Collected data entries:
= = =

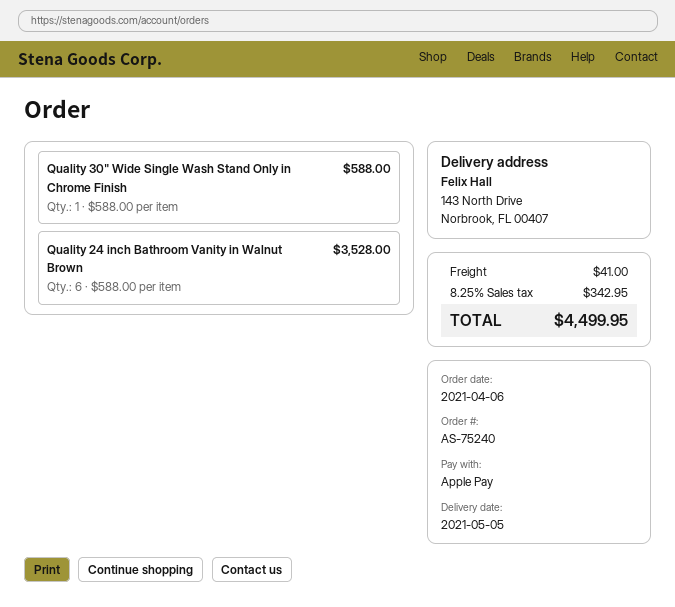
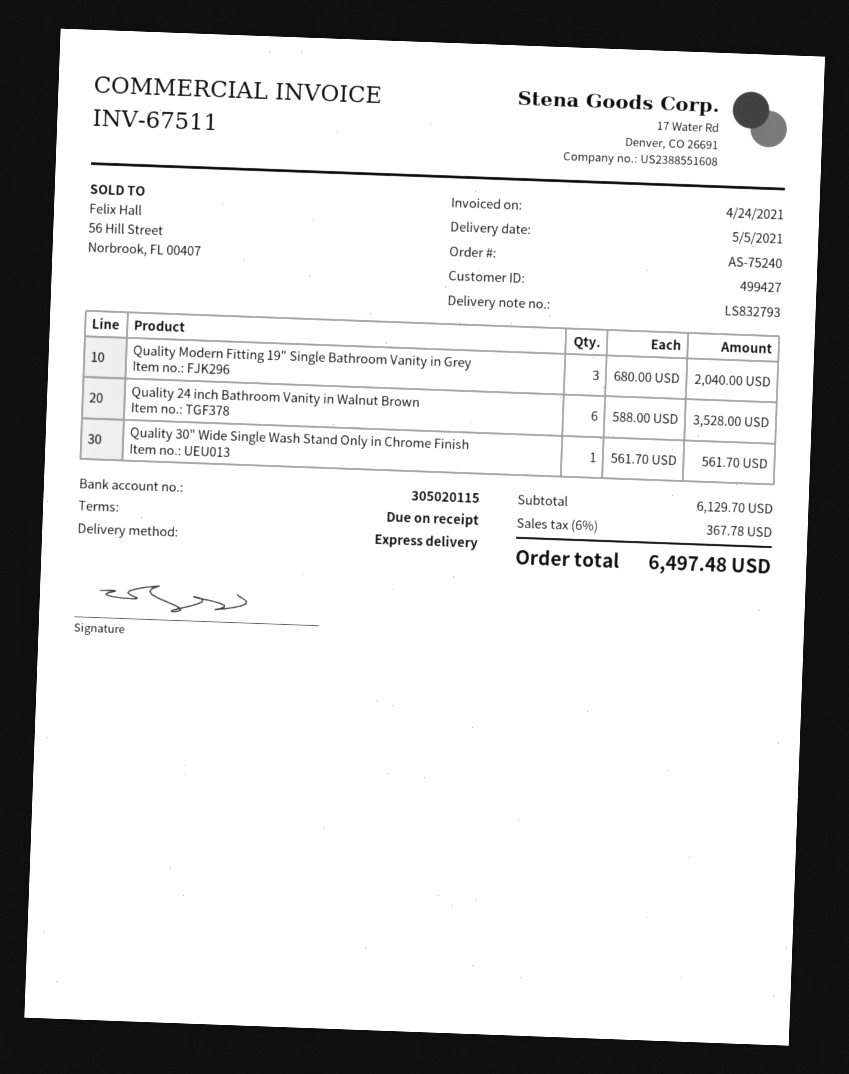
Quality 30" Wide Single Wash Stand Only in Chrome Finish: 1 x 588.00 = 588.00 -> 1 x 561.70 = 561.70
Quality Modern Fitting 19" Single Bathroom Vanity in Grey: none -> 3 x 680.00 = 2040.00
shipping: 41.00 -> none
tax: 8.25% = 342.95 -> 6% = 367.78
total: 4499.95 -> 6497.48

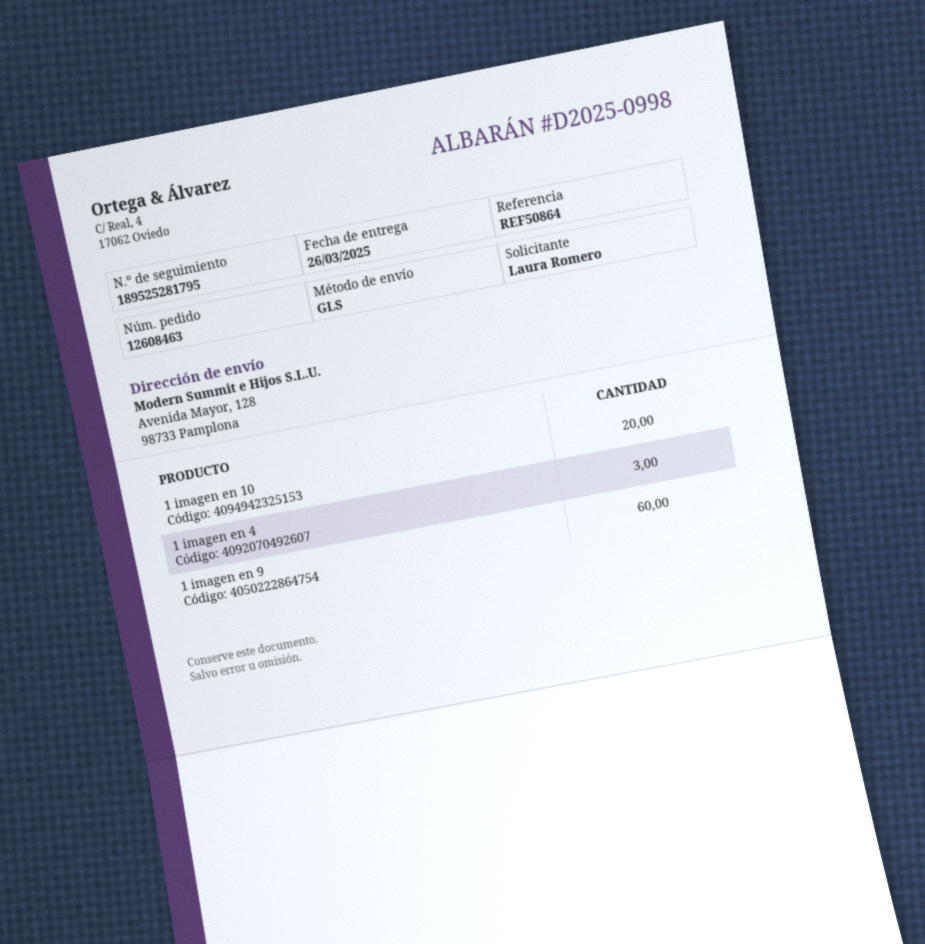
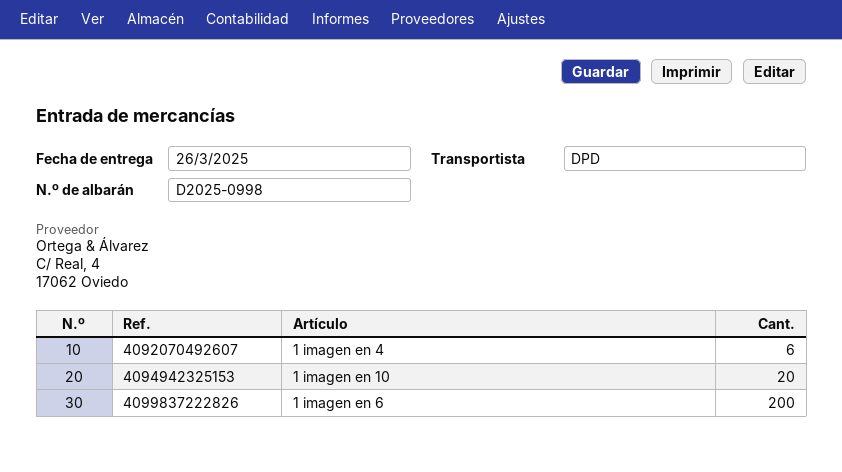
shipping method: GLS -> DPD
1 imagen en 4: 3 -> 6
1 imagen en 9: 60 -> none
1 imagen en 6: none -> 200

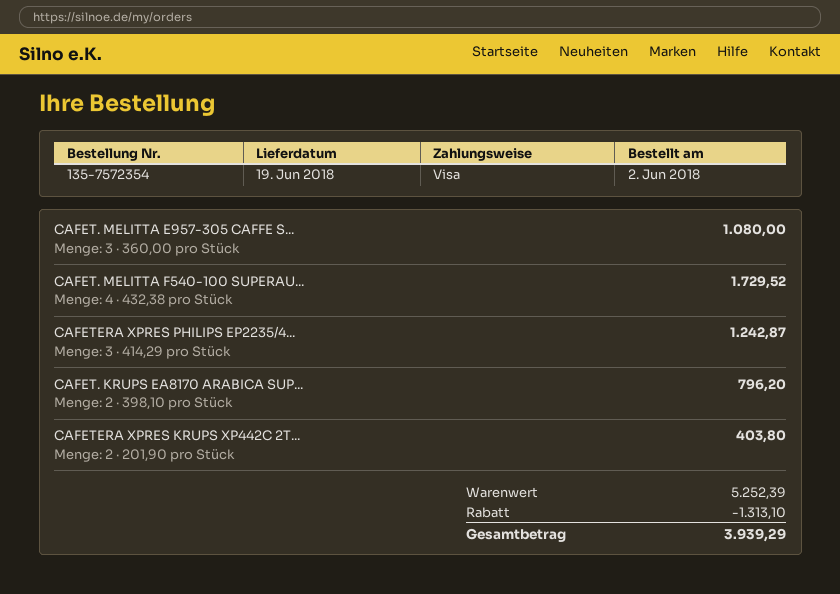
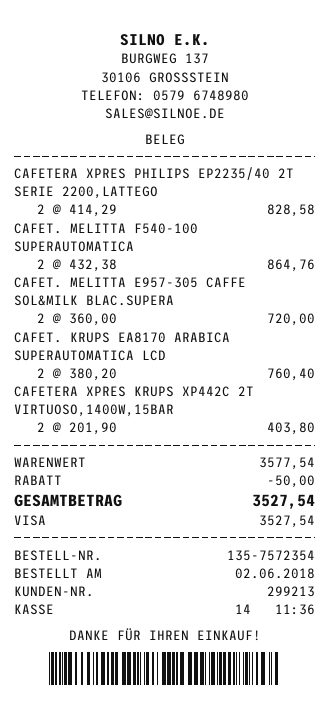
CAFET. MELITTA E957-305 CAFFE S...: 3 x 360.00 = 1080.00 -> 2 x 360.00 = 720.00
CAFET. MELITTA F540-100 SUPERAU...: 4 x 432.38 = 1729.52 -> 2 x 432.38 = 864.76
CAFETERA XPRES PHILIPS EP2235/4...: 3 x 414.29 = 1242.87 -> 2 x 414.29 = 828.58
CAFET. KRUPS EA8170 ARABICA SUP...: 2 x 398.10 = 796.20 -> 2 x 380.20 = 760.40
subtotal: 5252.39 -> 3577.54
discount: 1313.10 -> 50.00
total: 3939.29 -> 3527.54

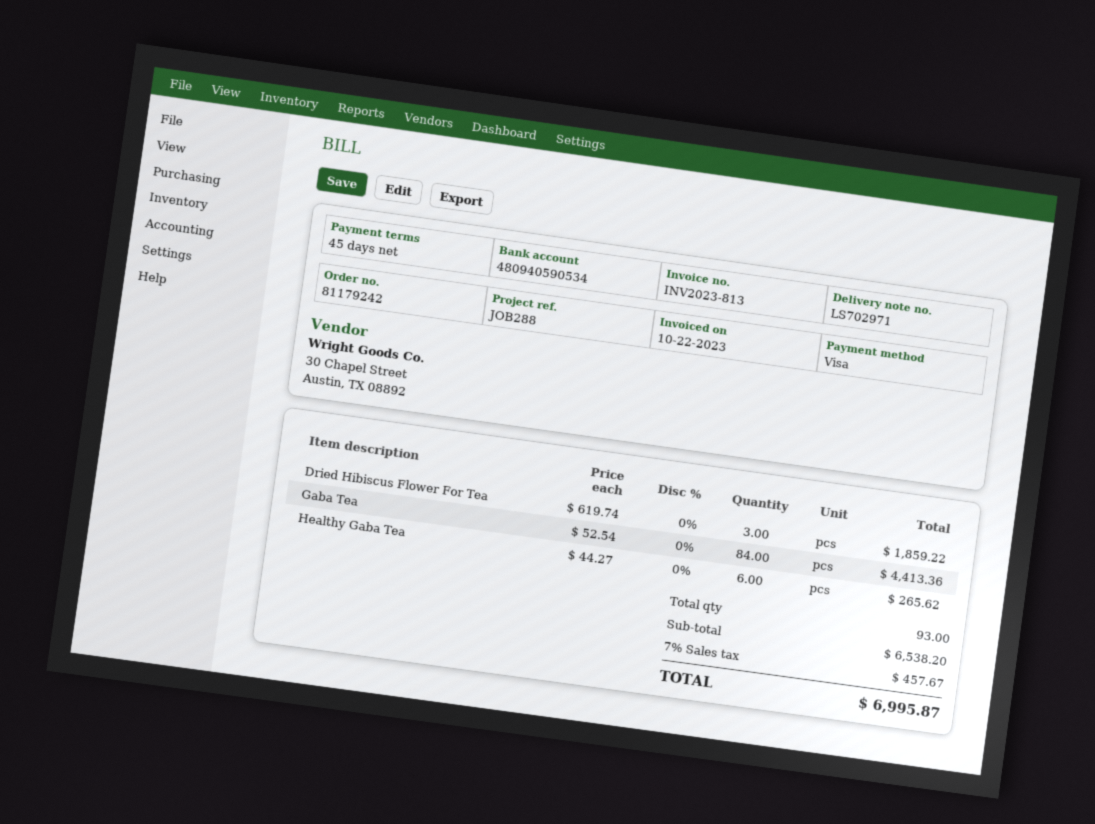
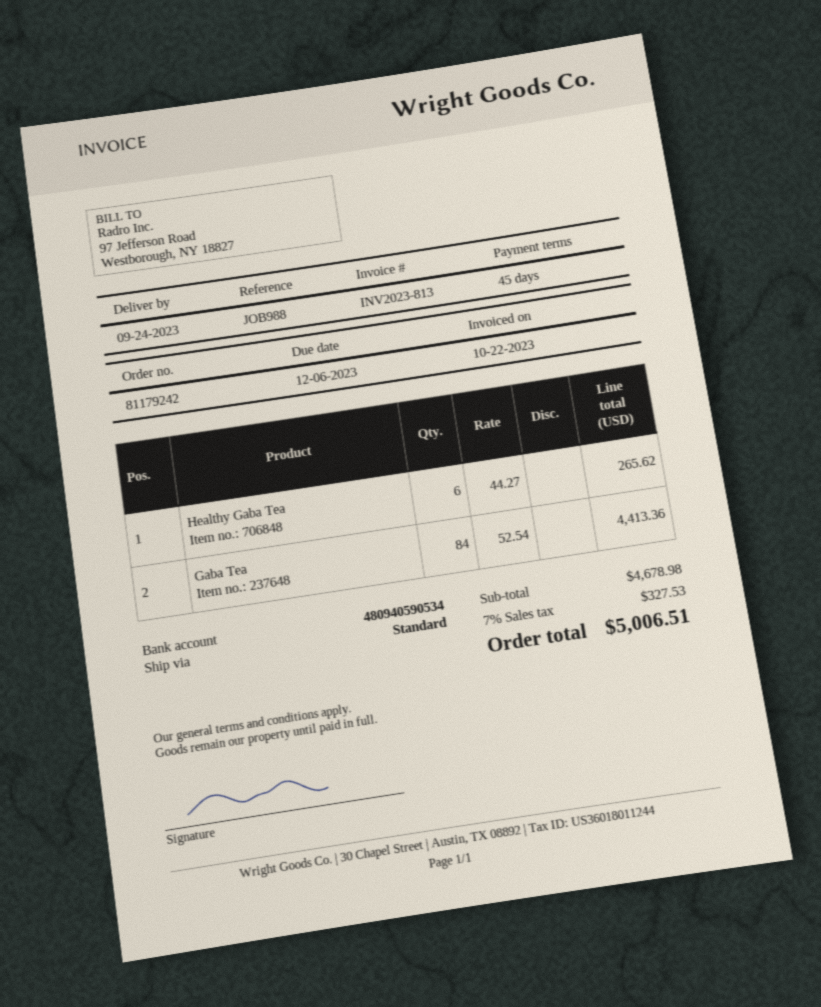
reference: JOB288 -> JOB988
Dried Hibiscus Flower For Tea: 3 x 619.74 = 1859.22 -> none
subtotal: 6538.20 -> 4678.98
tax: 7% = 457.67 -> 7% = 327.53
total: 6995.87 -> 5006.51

= = =

> _What you will do_
Show me all lines in the records that contain "subtotal".

> _Problem solution_
subtotal: 5252.39 -> 3577.54
subtotal: 6538.20 -> 4678.98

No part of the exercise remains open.